Niyette asıl olan ve Allah’ın da itibar ettiği, dil ile ifade edilen değil kalpte sabit olandır. Sonsuz ilmi sayesinde kalplerde gizli olanları da dillerin söze döktüklerini de bilen Yüce Allah, hem ibadetlerde hem de diğer davranışlarımızda samimi olmamızı, kalbimizdeki ile dilimizdekinin tutarlı olmasını ister. Peygamber Efendimiz (sas) de ihlâsla yapılan ibadetleri övmüş, arkasında samimi bir niyet bulunmayan, gösteriş, şöhret, çıkar ve riya amacıyla yapılan davranışları asla tasvip etmemiştir.
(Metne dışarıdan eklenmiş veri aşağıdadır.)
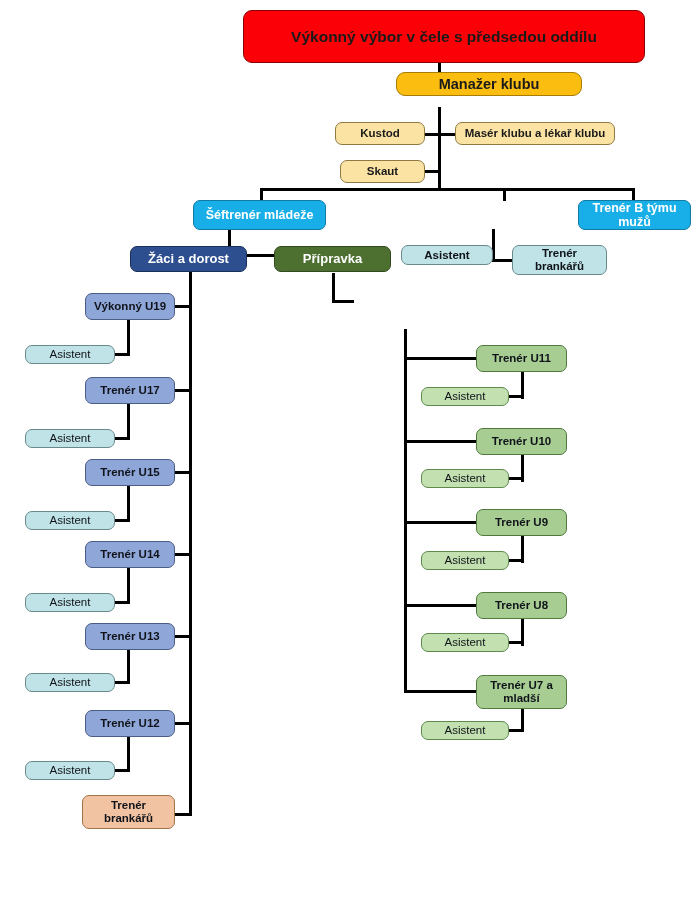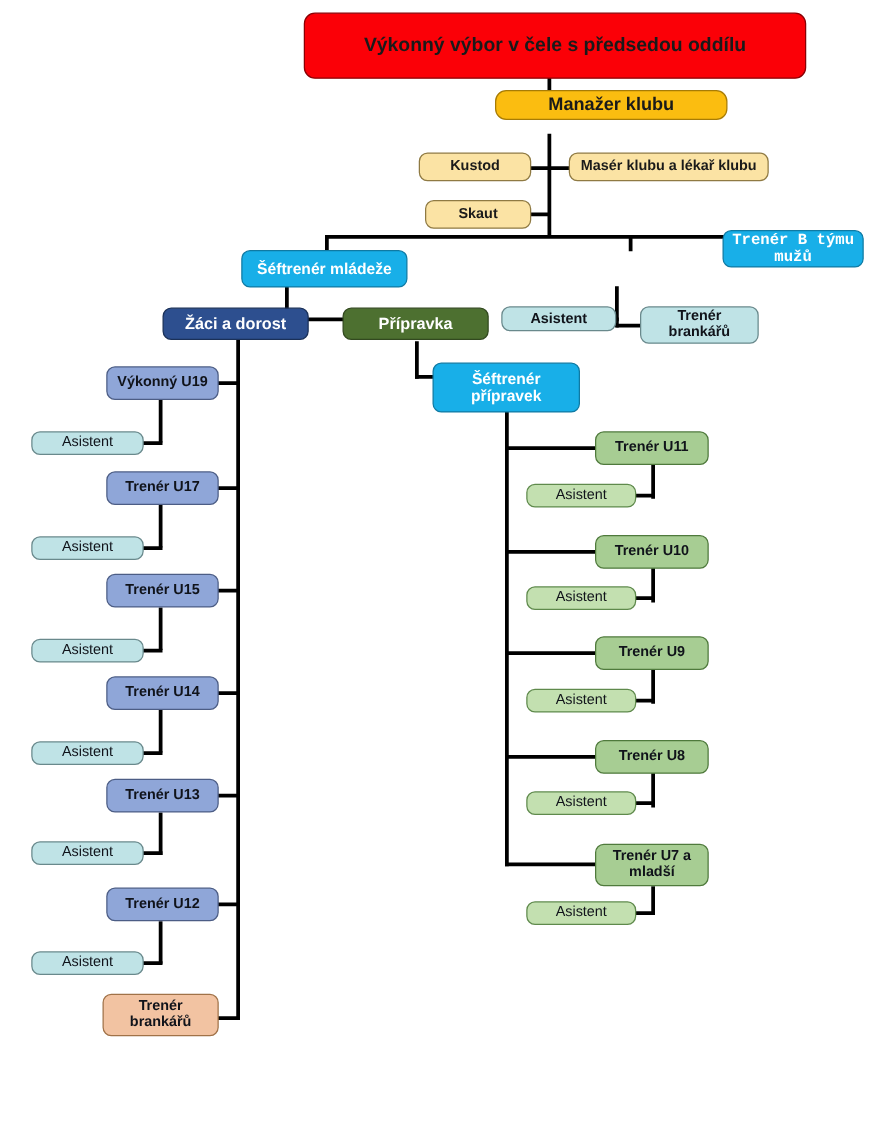"Trenér B týmu mužů" div.node { font-family: Liberation Mono, monospace -> none; top: 184px -> 200px }
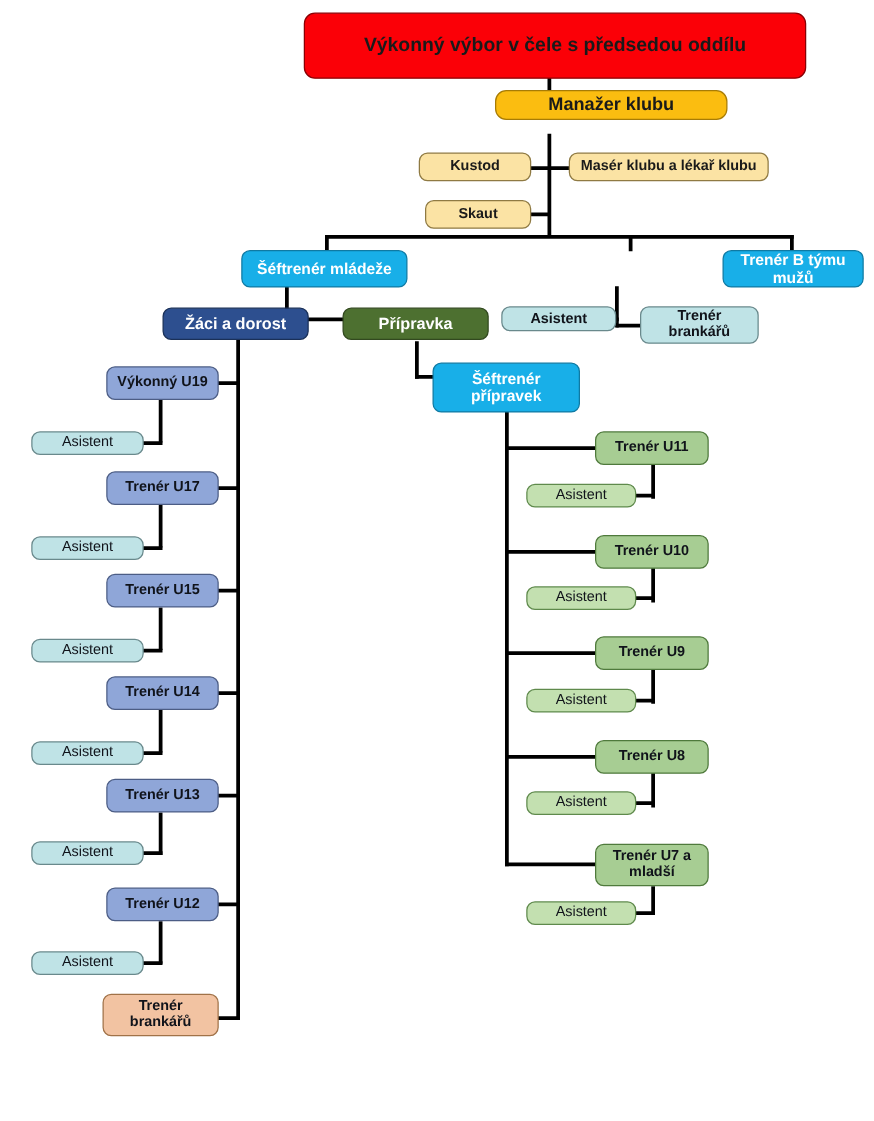"Šéftrenér přípravek" div.node { html: <div>Šéftrenér přípravek</div> -> none }
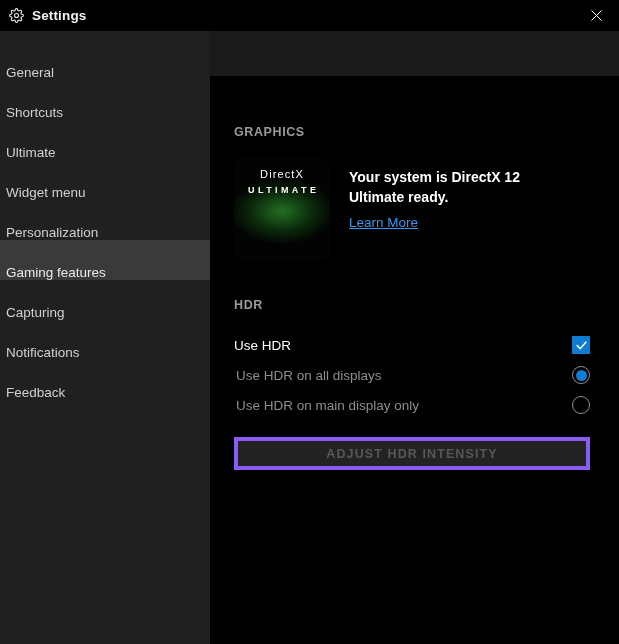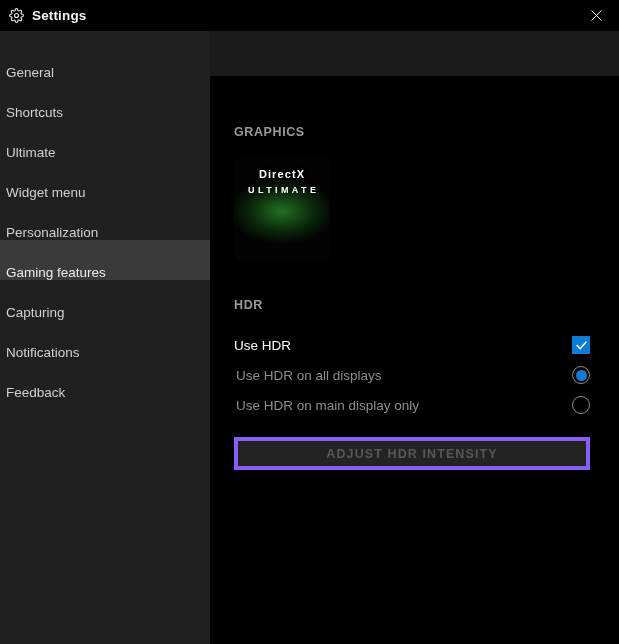"DirectX" .dx-directx { font-weight: bold -> normal }
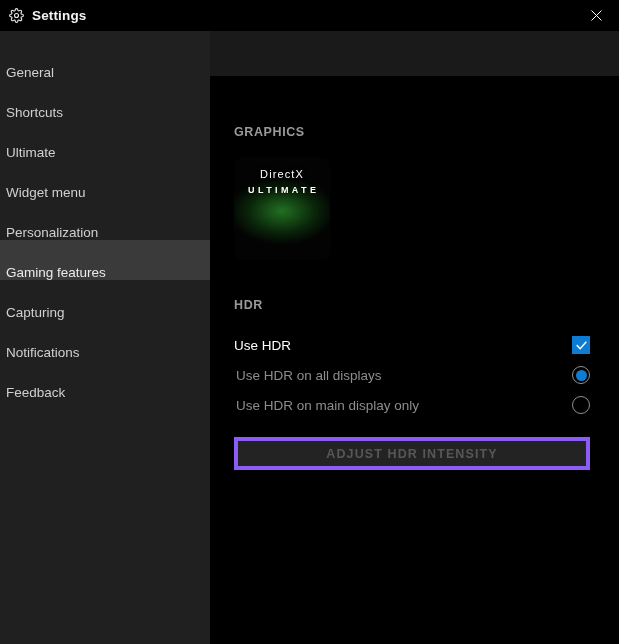"Your system is DirectX 12" div.dx-text { html: none -> <div> <div>Your system is DirectX 12 Ultimate ready.</div> <a>Learn More</a> </div> }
Resûl-i Ekrem (sas), bir hadisinde ibadetlerde niyetin ne derece önemli olduğunu anlatırken, kahraman denilmesi için savaşan askerin, cömert denilmesi için fakirlere yardımda bulunan kimsenin ve âlim denilmesi için ilim tahsil eden kişinin yaptıklarının Allah katında hiçbir kıymeti olmadığını, hatta ibadeti Rabbin rızasını kazanma dışında başka niyetlerle yaptıkları için cezalandırılacaklarını ifade etmiştir. Rabbimiz kendi rızası dışında farklı gayelerle güzel işler yapanları, "Ey iman edenler! Allah’a ve âhiret gününe inanmadığı hâlde insanlara gösteriş olsun diye malını harcayan kimse gibi sadakalarınızı başa kakmak ve gönül kırmak suretiyle boşa çıkarmayın..." buyurarak uyarmıştır. Peygamberimiz (sas) de Allah’ın güzel davranışları kabul etmesini şu iki şarta bağlamıştır: "Allah sadece samimi bir şekilde ve kendi rızası gözetilerek yapılan amelleri kabul eder."